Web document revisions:
-=-=-=-=-

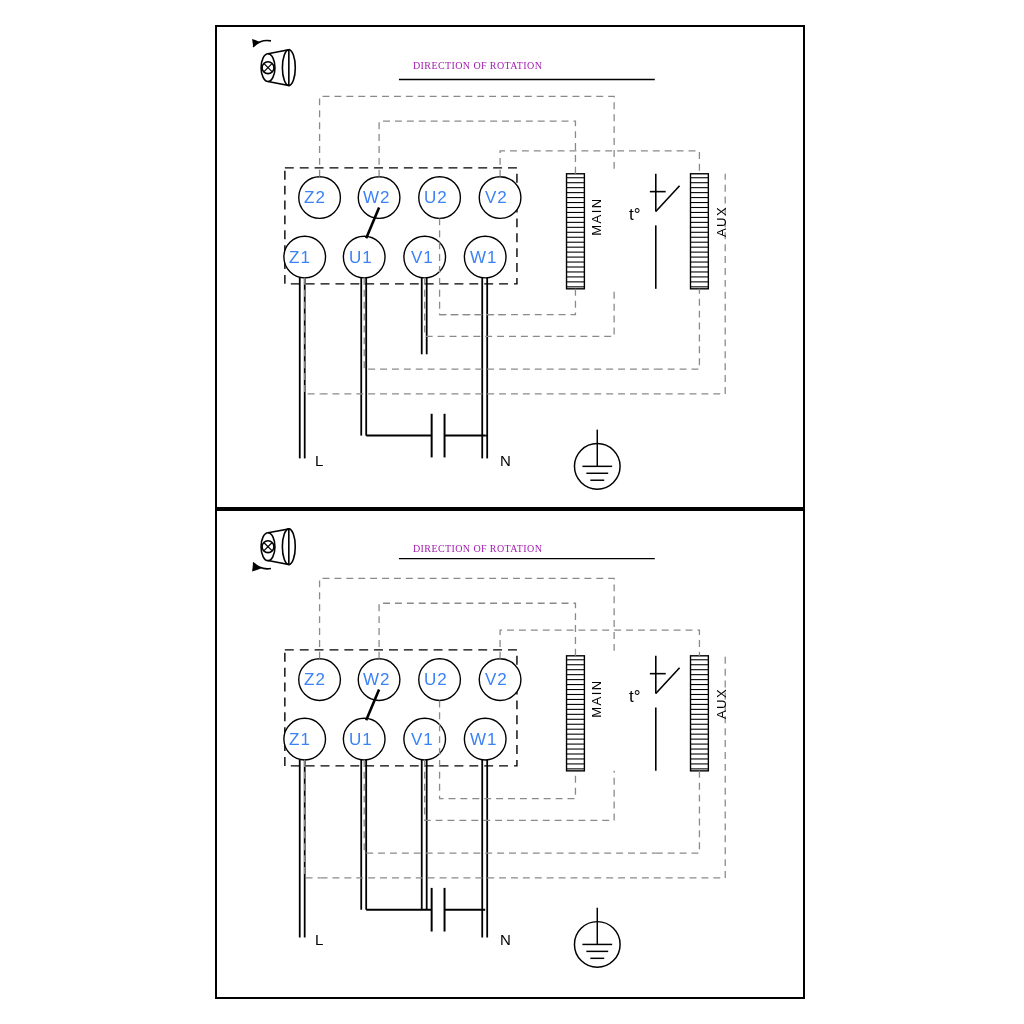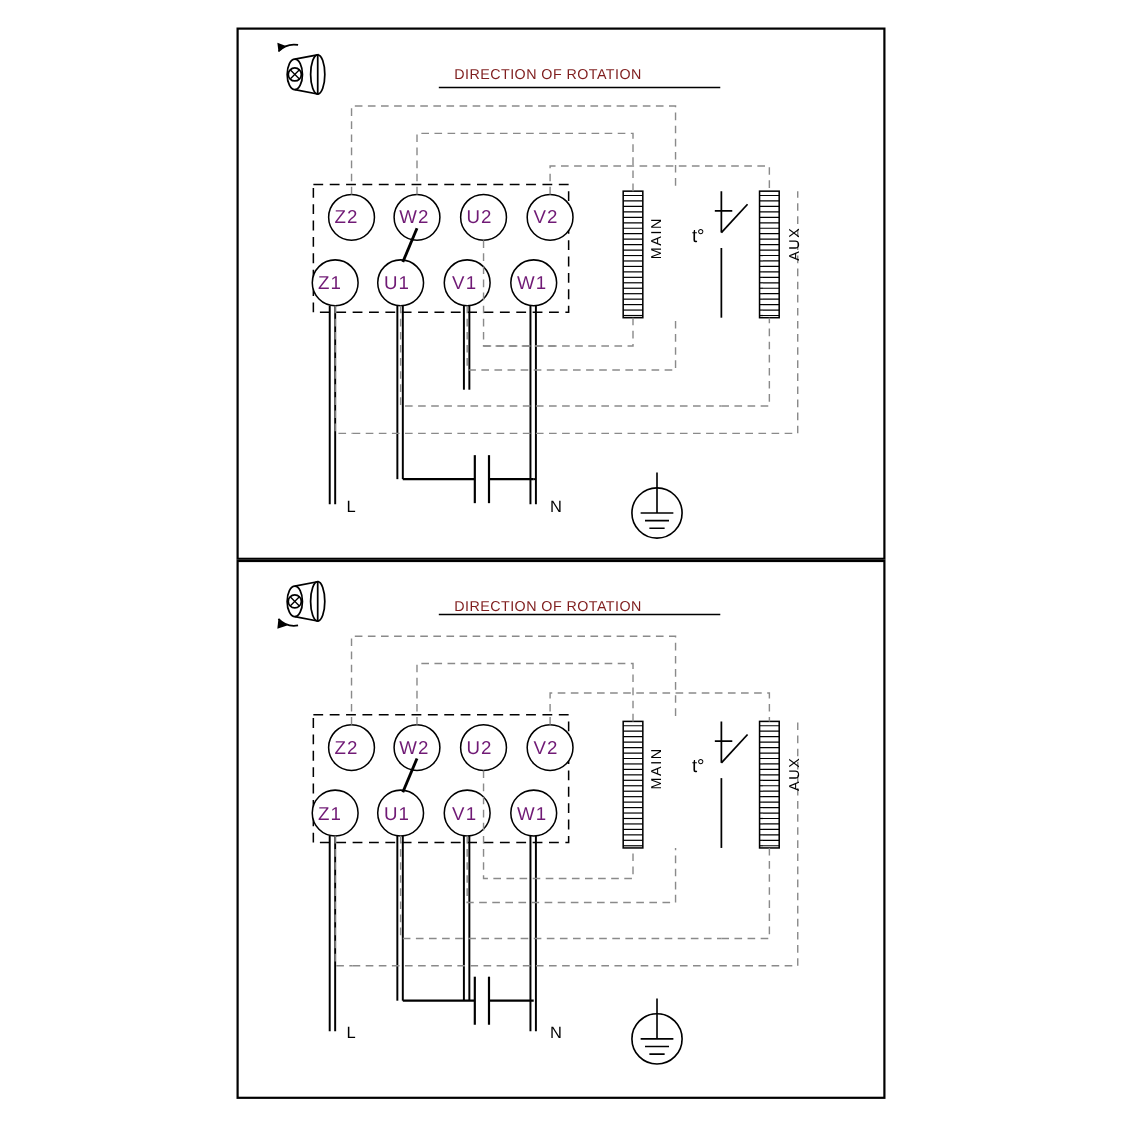--- a/index.html
+++ b/index.html
@@ -21,29 +21,30 @@
     box-sizing: border-box;
     background: #fff;
   }
   #panel-top { left: 215px; top: 25px; width: 590px; height: 484px; }
   #panel-bottom { left: 215px; top: 509px; width: 590px; height: 490px; }
 
   .svgwrap { position: absolute; left: 0; top: 0; width: 100%; height: 100%; }
 
   .title-text {
     position: absolute;
-    font-size: 13px;
+    font-size: 10px;
     letter-spacing: 0.4px;
-    color: #7f1d1d;
-    white-space: nowrap;
+    color: #a21caf;
+    white-space: nowrap;
+    font-family: Liberation Serif, serif;
   }
   .term-label {
     position: absolute;
     font-size: 17px;
-    color: #701a75;
+    color: #3b82f6;
     white-space: nowrap;
     letter-spacing: 1px;
     text-align: center;
   }
   .coil-label {
     position: absolute;
     font-size: 13px;
     color: #000;
     white-space: nowrap;
     letter-spacing: 1.5px;

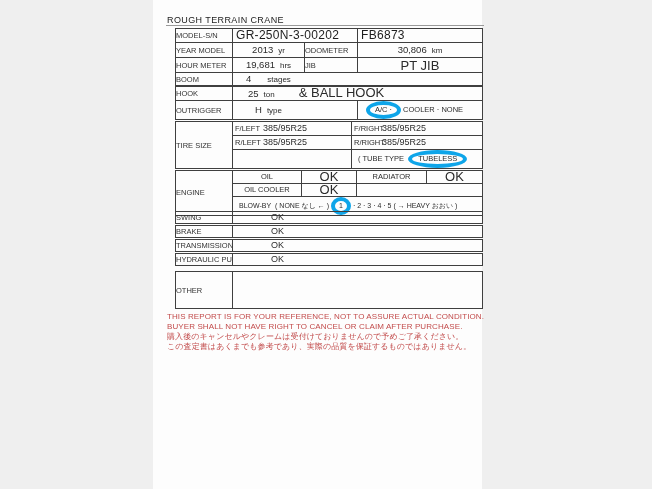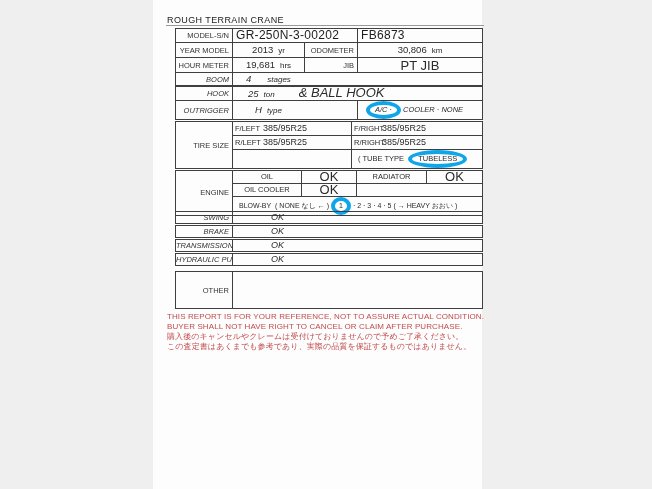--- a/index.html
+++ b/index.html
@@ -23,28 +23,28 @@
   }
   table {
     position: absolute; left: 22px; width: 307px;
     border-collapse: collapse; table-layout: fixed;
   }
   td {
     border: 1px solid #3f3f3f; padding: 0;
     font-size: 8px; white-space: nowrap; overflow: hidden;
     height: 13px; line-height: 13px; vertical-align: middle;
   }
-  .lbl { text-align: right; padding-right: 3px; font-size: 7.5px; color: #333; }
+  .lbl { padding-right: 3px; font-size: 7.5px; color: #333; }
   .ctr { text-align: center; }
   .big { font-size: 12px; padding-left: 3px; letter-spacing: 0.3px; color: #1d1d1d; }
   .num { font-size: 9.5px; }
   .unit { font-size: 8px; margin-left: 5px; }
   .v9 { font-size: 13px; }
   .slbl { font-size: 7.5px; }
-  .single td { height: 11px; line-height: 11px; font-style: italic; }
+  .single td { height: 11px; line-height: 11px; }
   .eng td { height: 12px; line-height: 12px; margin-left: 36px; }
   .tire-cell { position: relative; text-align: left; padding-left: 30px; }
   .tire-cell .pos { position: absolute; left: 2px; top: 0; font-size: 7.5px; }
   .tire-cell .tval { font-size: 9px; }
   .tube-row { font-size: 7.5px; padding-left: 6px; text-align: left; }
   .circle {
     display: inline-block; border: 4px solid #0ea5e9; border-radius: 50%;
     padding: 0 6px; line-height: 10px; height: 10px; vertical-align: middle;
   }
   .okpad { padding-left: 38px; font-size: 9px; }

-=-=-=-=-

→ **PROBLEM DETAILS**
Apart from the pictures, every line above must be repeated exactly.

→ **WRITTEN ANSWER**
--- a/index.html
+++ b/index.html
@@ -21,29 +21,30 @@
     box-sizing: border-box;
     background: #fff;
   }
   #panel-top { left: 215px; top: 25px; width: 590px; height: 484px; }
   #panel-bottom { left: 215px; top: 509px; width: 590px; height: 490px; }
 
   .svgwrap { position: absolute; left: 0; top: 0; width: 100%; height: 100%; }
 
   .title-text {
     position: absolute;
-    font-size: 13px;
+    font-size: 10px;
     letter-spacing: 0.4px;
-    color: #7f1d1d;
-    white-space: nowrap;
+    color: #a21caf;
+    white-space: nowrap;
+    font-family: Liberation Serif, serif;
   }
   .term-label {
     position: absolute;
     font-size: 17px;
-    color: #701a75;
+    color: #3b82f6;
     white-space: nowrap;
     letter-spacing: 1px;
     text-align: center;
   }
   .coil-label {
     position: absolute;
     font-size: 13px;
     color: #000;
     white-space: nowrap;
     letter-spacing: 1.5px;

--- a/index.html
+++ b/index.html
@@ -23,28 +23,28 @@
   }
   table {
     position: absolute; left: 22px; width: 307px;
     border-collapse: collapse; table-layout: fixed;
   }
   td {
     border: 1px solid #3f3f3f; padding: 0;
     font-size: 8px; white-space: nowrap; overflow: hidden;
     height: 13px; line-height: 13px; vertical-align: middle;
   }
-  .lbl { text-align: right; padding-right: 3px; font-size: 7.5px; color: #333; }
+  .lbl { padding-right: 3px; font-size: 7.5px; color: #333; }
   .ctr { text-align: center; }
   .big { font-size: 12px; padding-left: 3px; letter-spacing: 0.3px; color: #1d1d1d; }
   .num { font-size: 9.5px; }
   .unit { font-size: 8px; margin-left: 5px; }
   .v9 { font-size: 13px; }
   .slbl { font-size: 7.5px; }
-  .single td { height: 11px; line-height: 11px; font-style: italic; }
+  .single td { height: 11px; line-height: 11px; }
   .eng td { height: 12px; line-height: 12px; margin-left: 36px; }
   .tire-cell { position: relative; text-align: left; padding-left: 30px; }
   .tire-cell .pos { position: absolute; left: 2px; top: 0; font-size: 7.5px; }
   .tire-cell .tval { font-size: 9px; }
   .tube-row { font-size: 7.5px; padding-left: 6px; text-align: left; }
   .circle {
     display: inline-block; border: 4px solid #0ea5e9; border-radius: 50%;
     padding: 0 6px; line-height: 10px; height: 10px; vertical-align: middle;
   }
   .okpad { padding-left: 38px; font-size: 9px; }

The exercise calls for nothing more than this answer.